TaMeSo-bot: Tactile Memory in Soft Robotics

Updated 3 February 2026

The paper introduces TaMeSo-bot, which integrates a soft compliant wrist with a masked tactile trajectory transformer to enable robust contact-rich manipulation.
The methodology employs a retrieval-based control policy that leverages a high-frequency tactile memory database to execute safe object insertion under diverse conditions.
Experimental results demonstrate improved generalization with up to 85% success on unseen peg geometries and significant gains in handling physical disturbances.

Tactile Memory with Soft Robot (TaMeSo-bot) is a robotic manipulation system designed to enable robust, safe, and adaptive contact-rich manipulation in uncertain environments. The system combines a physically compliant soft wrist with a masked-encoding Transformer architecture—Masked Tactile Trajectory Transformer (MAT³)—and a retrieval-based control policy leveraging a non-parametric tactile memory database. Through this integration, TaMeSo-bot achieves high performance in object insertion tasks, particularly in scenarios with novel shapes and disturbances, by effectively storing, retrieving, and generalizing from multimodal touch-based experience (Kamijo et al., 27 Jan 2026).

1. Mechanical and Sensor Architecture

TaMeSo-bot is built on a UR5e manipulator equipped with a modular spring-based compliant wrist, a distributed tactile sensor array, and a comprehensive suite of proprioceptive and exteroceptive sensors. The soft wrist comprises three parallel coil springs (spring constant 1.448 N/mm, equilibrium length 25 mm) providing approximately six degrees of passive compliance (translational and rotational deflection in response to small forces). This compliance enables the robot to absorb misalignment and facilitate gentle contact exploration, protecting both the end-effector and the tactile sensor array during uncertain contact events.

The tactile sensor, PapillArray ("Contactile"), provides a 3×3 grid of taxels at the fingertip, each outputting a 3D contact force vector (27 scalars per time step). Further sensor modalities include a 6-axis force/torque sensor at the wrist, joint encoders from the UR5e (6 joint angles), and a 6D pose estimate from an HTC VIVE Tracker mounted on the gripper. All sensor streams are sampled and synchronized at 50 Hz.

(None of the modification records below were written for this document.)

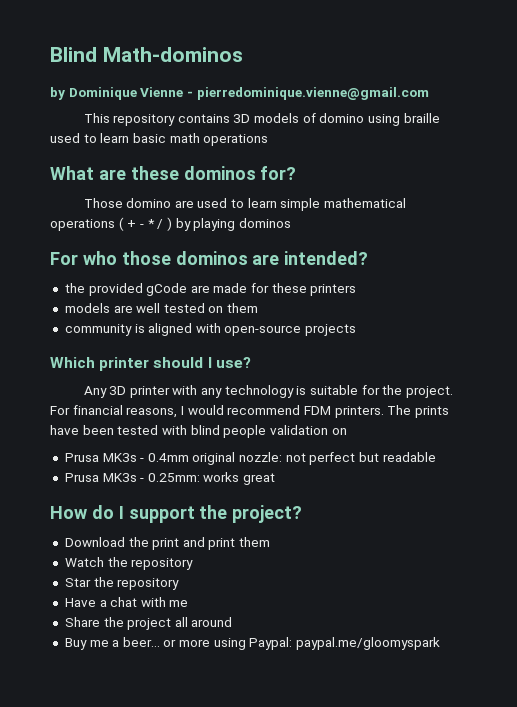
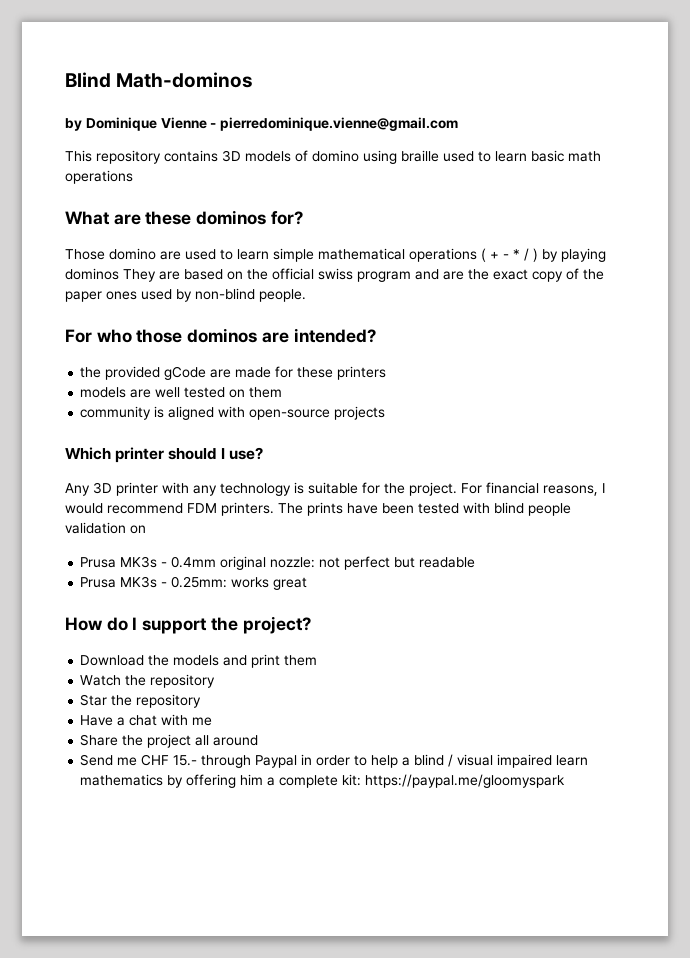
(291, 223) none -> [123,268,604,282] [65,288,306,302] They are based on the official swiss program and are the exact copy of the paper ones used by non-blind people.
[152,538,180,550] print -> [173,655,220,666] models
[64,637,441,650] Buy me a beer... or more using Paypal: paypal.me/gloomyspark -> [80,754,589,768] [80,774,566,788] Send me CHF 15.- through Paypal in order to help a blind / visual impaired learn mathematics by offering him a complete kit: https://paypal.me/gloomyspark

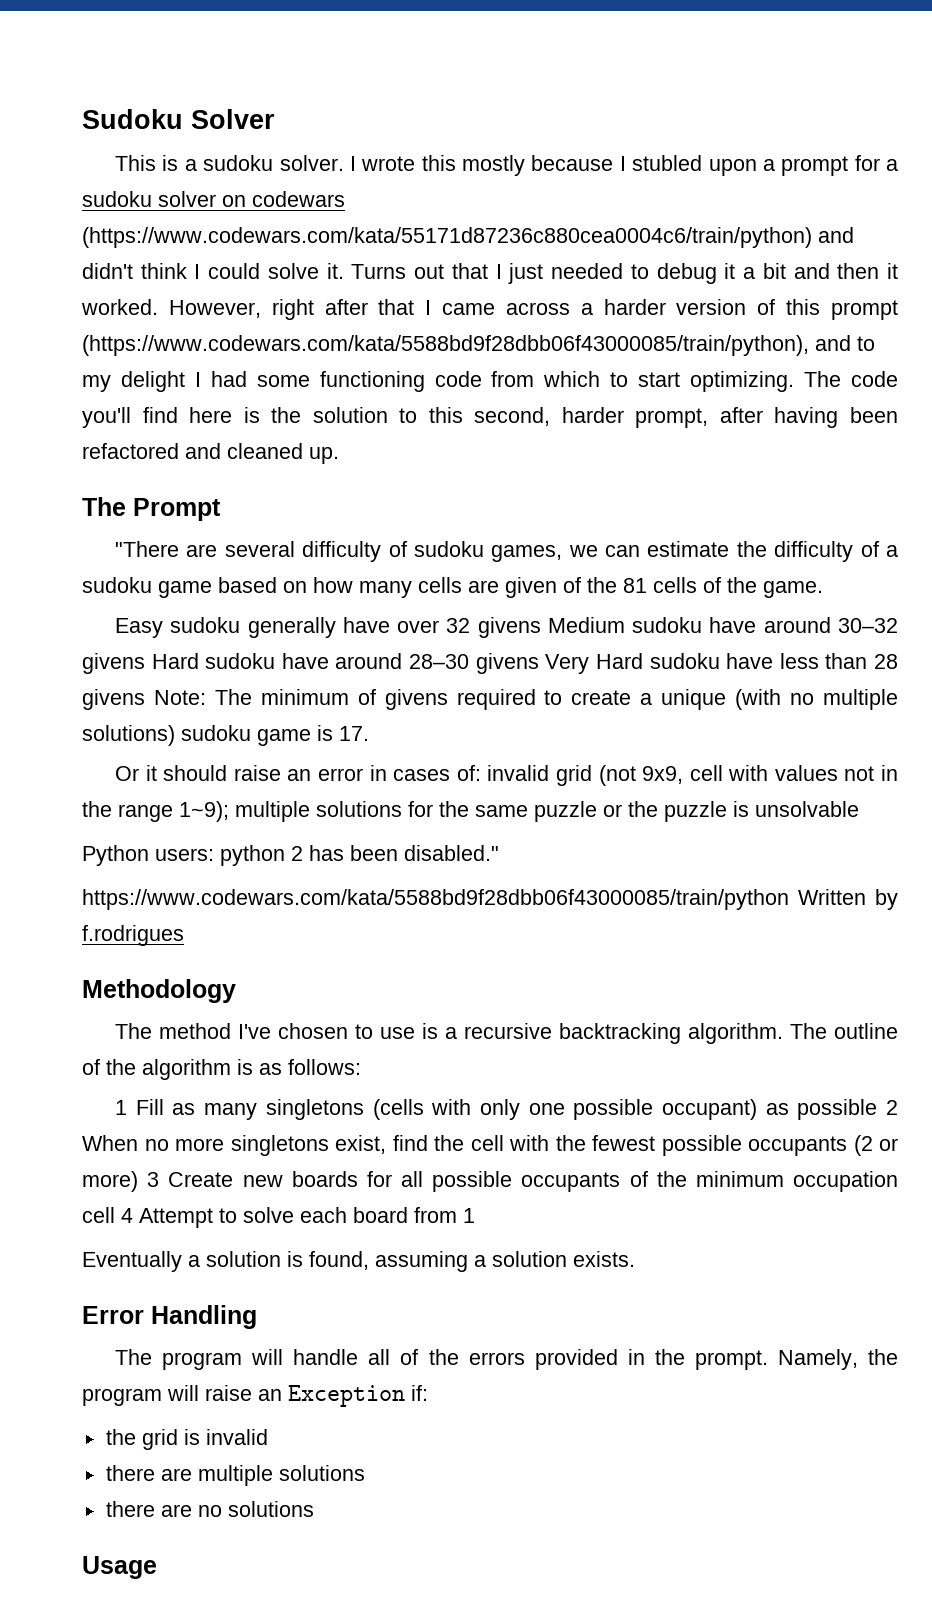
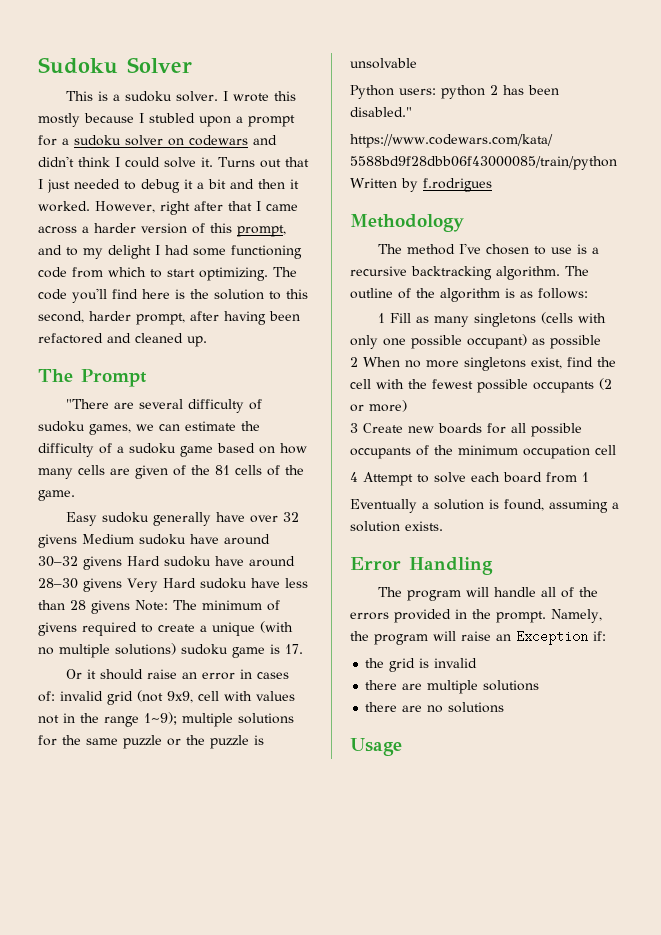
[82,227,812,248] (https://www.codewars.com/kata/55171d87236c880cea0004c6/train/python) -> (248, 140) none
[831,300,898,320] [82,335,809,356] prompt (https://www.codewars.com/kata/5588bd9f28dbb06f43000085/train/python), -> [237,225,286,237] prompt,
(878, 1109) none -> (601, 342) //
(138, 1181) none -> (407, 406) //
(115, 1215) none -> (616, 450) //

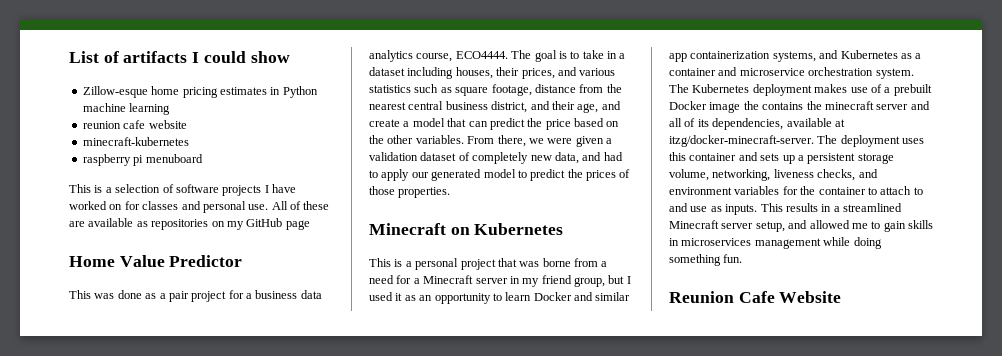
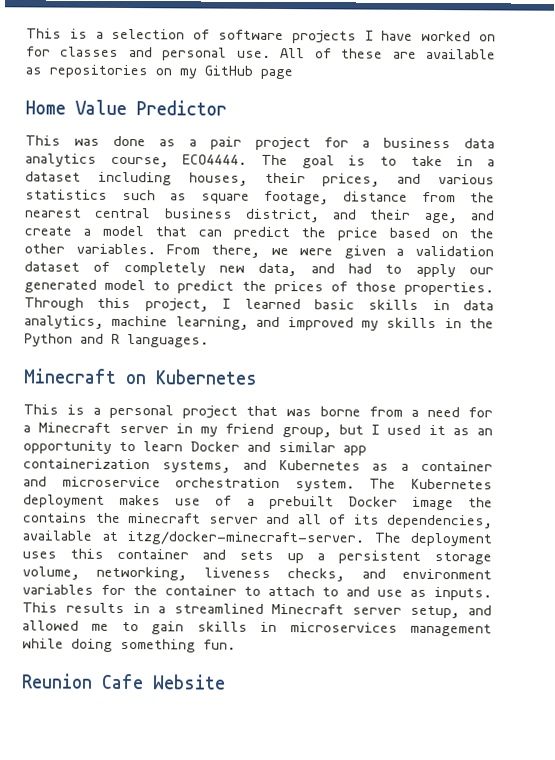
[69,51,290,63] [82,86,318,98] [82,103,171,115] [82,120,187,129] [82,137,189,146] [82,154,203,166] List of artifacts I could show // Zillow-esque home pricing estimates in Python machine learning // reunion cafe website // minecraft-kubernetes // raspberry pi menuboard // -> (26, 33) none
(451, 192) none -> [24,297,494,312] [24,315,494,331] [24,333,209,348] Through this project, I learned basic skills in data analytics, machine learning, and improved my skills in the Python and R languages.

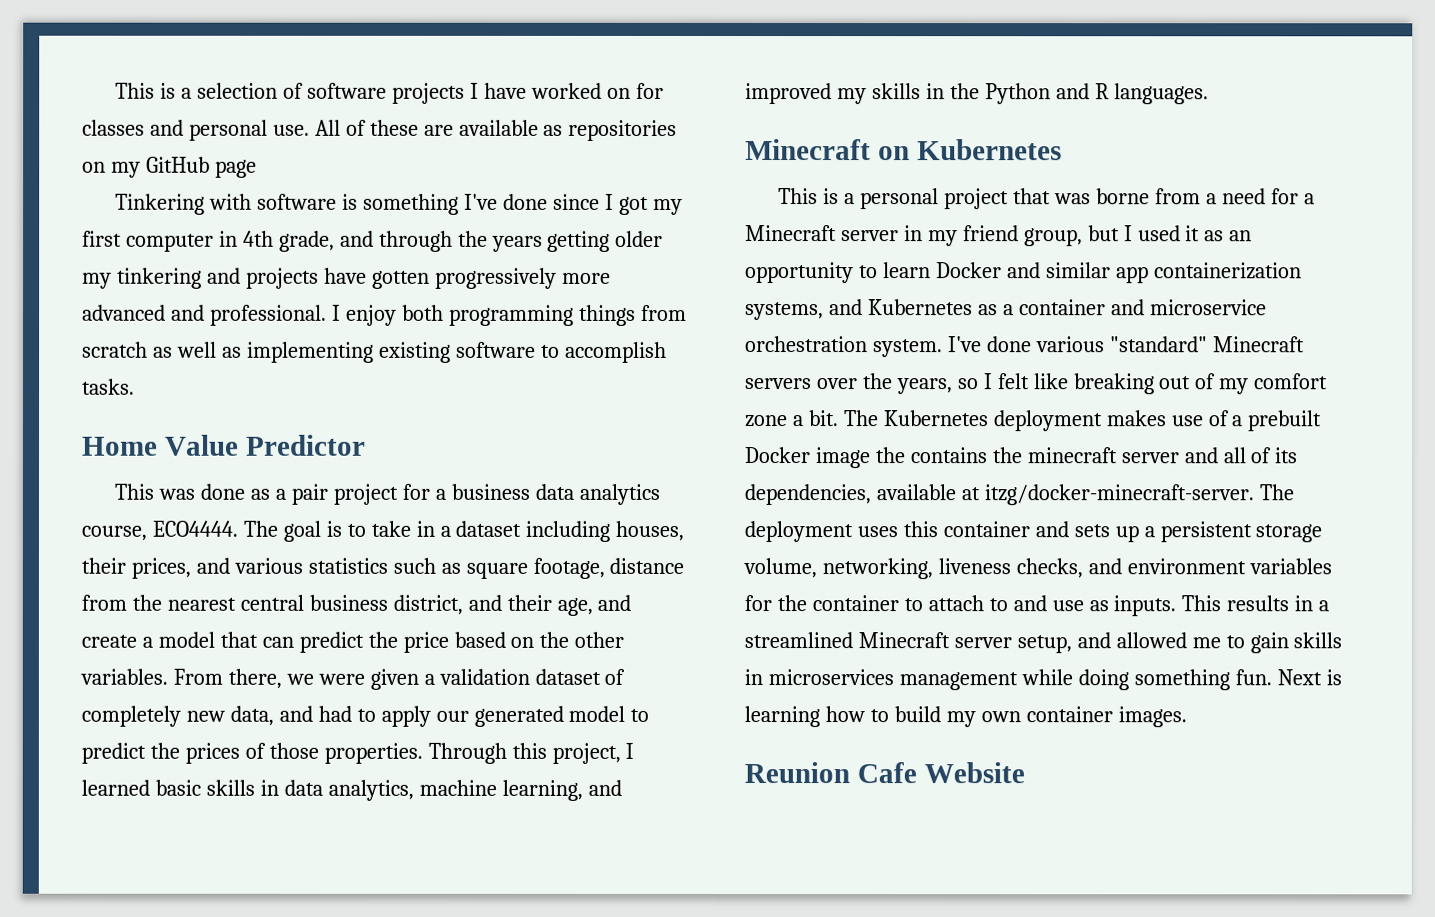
(294, 74) none -> [115,193,683,215] [82,230,664,252] [82,267,611,289] [82,304,687,326] [82,341,667,363] [82,378,135,395] // Tinkering with software is something I've done since I got my first computer in 4th grade, and through the years getting older my tinkering and projects have gotten progressively more advanced and professional. I enjoy both programming things from scratch as well as implementing existing software to accomplish tasks.
(355, 485) none -> [947,336,1305,353] [745,373,1329,395] [745,410,839,428] I've done various "standard" Minecraft servers over the years, so I felt like breaking out of my comfort zone a bit.
(236, 644) none -> [1276,669,1342,686] [744,706,1187,728] Next is learning how to build my own container images.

2. Data Collection and Tactile Memory Database

Data is collected via teleoperation using an HTC VIVE controller, where a human demonstrator executes key insertion tasks from four evenly spaced initial positions around a fixed hole. Each demonstration spans 150–300 steps (3–6 seconds) and is safely executed thanks to the compliance of the soft wrist, even under initial misalignment.

Trajectories $\tau = \{(s_t, a_t)\}_{t=1}^T$ are segmented into overlapping sub-trajectories of fixed length $H$ (with $H=10$ –$20$), and each window is encoded to a $d$ -dimensional vector $z_t = E(s_{t-H+1:t}, a_{t-H+1:t})$ via the MAT³ encoder. The tuple $(z_t, a_t)$ is stored in a non-parametric database $D$ , forming a tactile memory that links local spatiotemporal tactile context with suitable action increments.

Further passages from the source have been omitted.